-- Records shown follows --

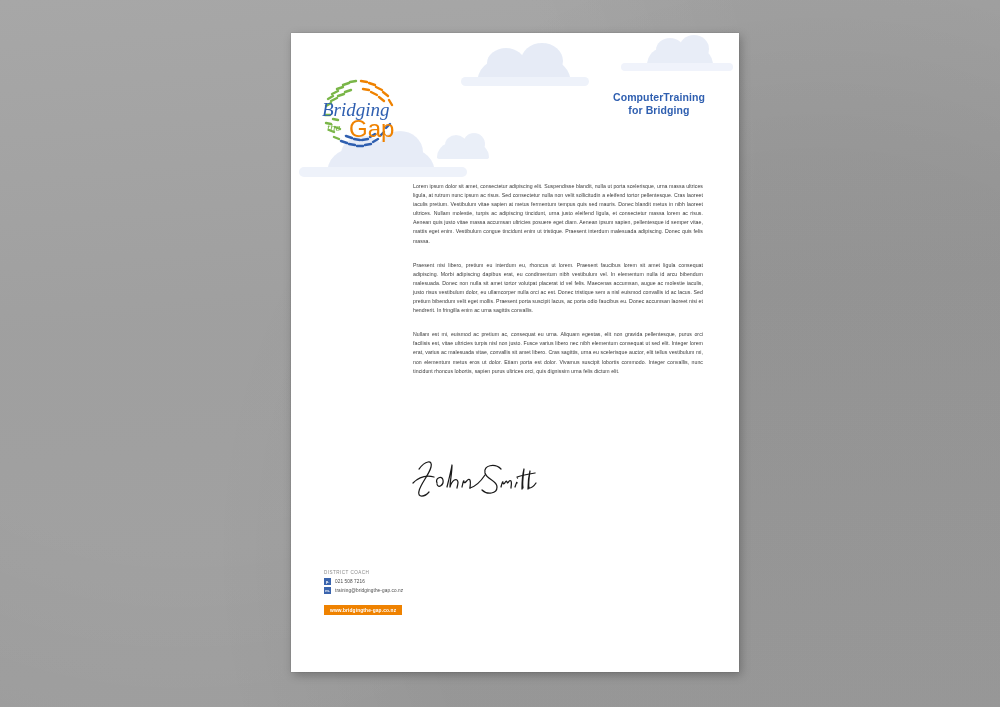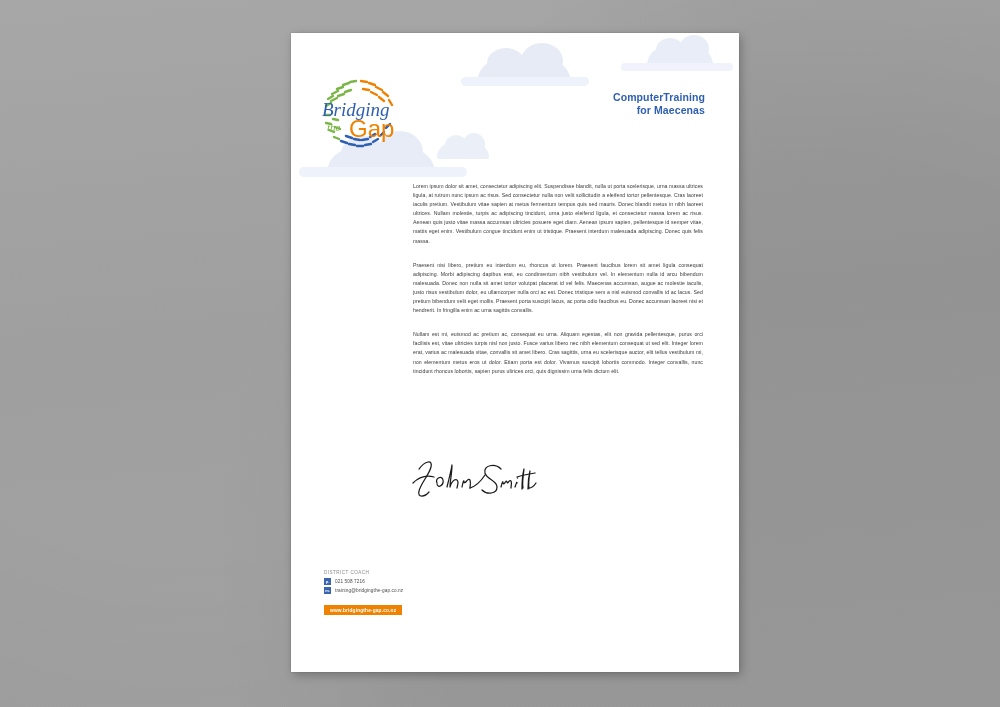--- a/index.html
+++ b/index.html
@@ -96,7 +96,7 @@
     position: absolute;
     right: 34px;
     top: 58px;
-    text-align: right;
+    text-align: center;
     color: #2f5fb0;
     font-size: 10.5px;
     line-height: 13px;

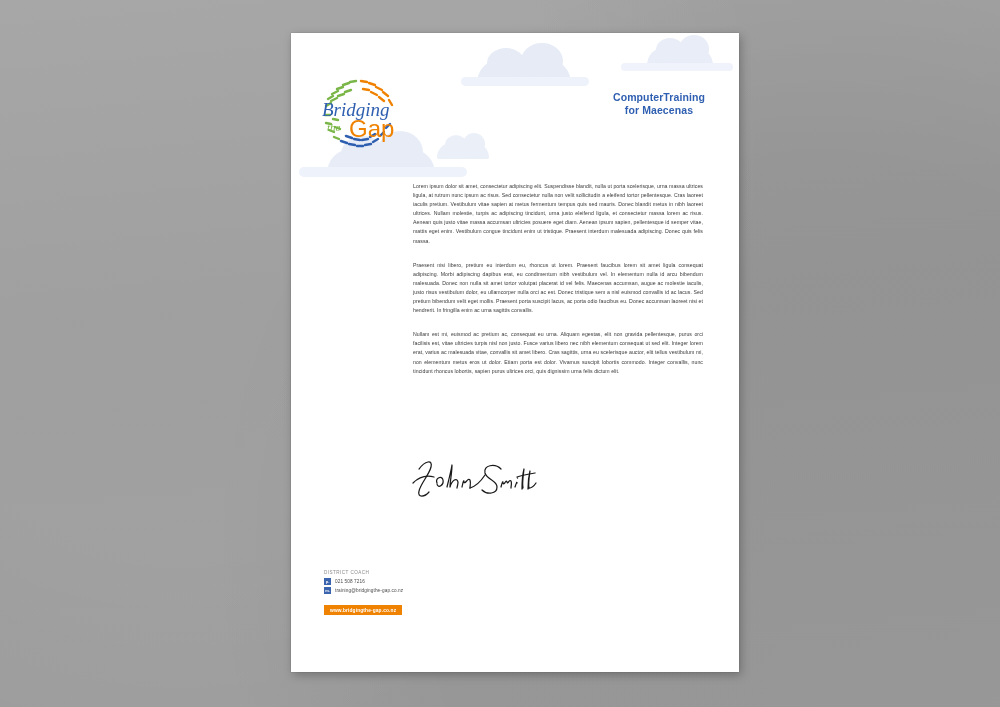--- a/index.html
+++ b/index.html
@@ -257,7 +257,7 @@
 
     <div id="tagline">
       <div>ComputerTraining</div>
-      <div>for Maecenas</div>
+      <div>for Bridging</div>
     </div>
   </div>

-- Records shown concluded --

> Task objective
Repeat the material exactly, without images.

> Response for this exercise
--- a/index.html
+++ b/index.html
@@ -96,7 +96,7 @@
     position: absolute;
     right: 34px;
     top: 58px;
-    text-align: right;
+    text-align: center;
     color: #2f5fb0;
     font-size: 10.5px;
     line-height: 13px;

--- a/index.html
+++ b/index.html
@@ -257,7 +257,7 @@
 
     <div id="tagline">
       <div>ComputerTraining</div>
-      <div>for Maecenas</div>
+      <div>for Bridging</div>
     </div>
   </div>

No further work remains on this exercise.